### What the exercise asks
Wherever a line in the records below contains "yellow", copy that line.

### Data extracts
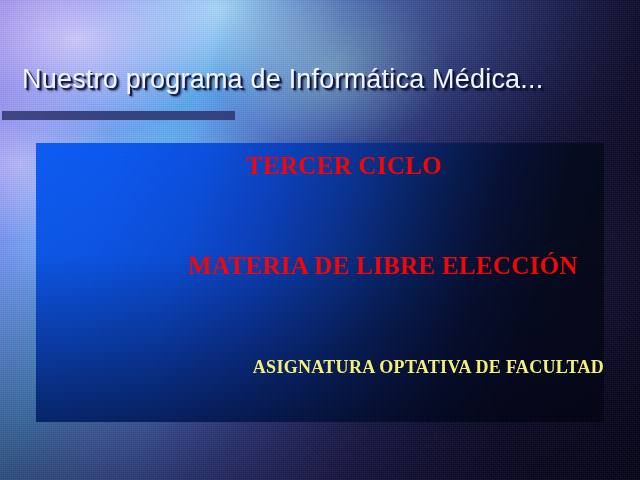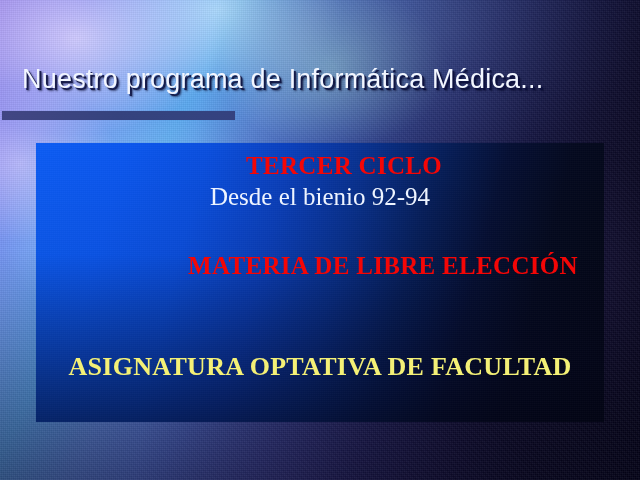--- a/index.html
+++ b/index.html
@@ -161,21 +161,21 @@
   .head.red    { color: #f40606; margin-left: 48px; }
   .head.yellow { color: #f4f076; }
 
   .sub {
     color: #eef4ff;
     font-size: 25px;
     line-height: 32px;
     font-weight: 400;
     white-space: nowrap;
   }
-  .head.big { font-size: 26px; }
+  .head.big { font-size: 18px; text-align: right; }
 </style>
 </head>
 <body>
 
 <div class="slide">
 
   <div class="bg-base"></div>
   <div class="bg-blob-a"></div>
   <div class="bg-blob-b"></div>
   <div class="bg-darken"></div>
@@ -186,21 +186,20 @@
   <div class="title-rule"></div>
 
   <div class="panel">
     <div class="panel-vshade"></div>
     <div class="panel-noise"></div>
 
     <div class="panel-content">
 
       <div class="blk blk-1">
         <div class="head red">TERCER CICLO</div>
-        <div class="sub">Desde el bienio 92-94</div>
       </div>
 
       <div class="blk blk-2">
         <div class="head red">MATERIA DE LIBRE ELECCIÓN</div>
       </div>
 
       <div class="blk blk-3">
         <div class="head yellow big">ASIGNATURA OPTATIVA DE FACULTAD</div>
       </div>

### Task result
   .head.yellow { color: #f4f076; }
         <div class="head yellow big">ASIGNATURA OPTATIVA DE FACULTAD</div>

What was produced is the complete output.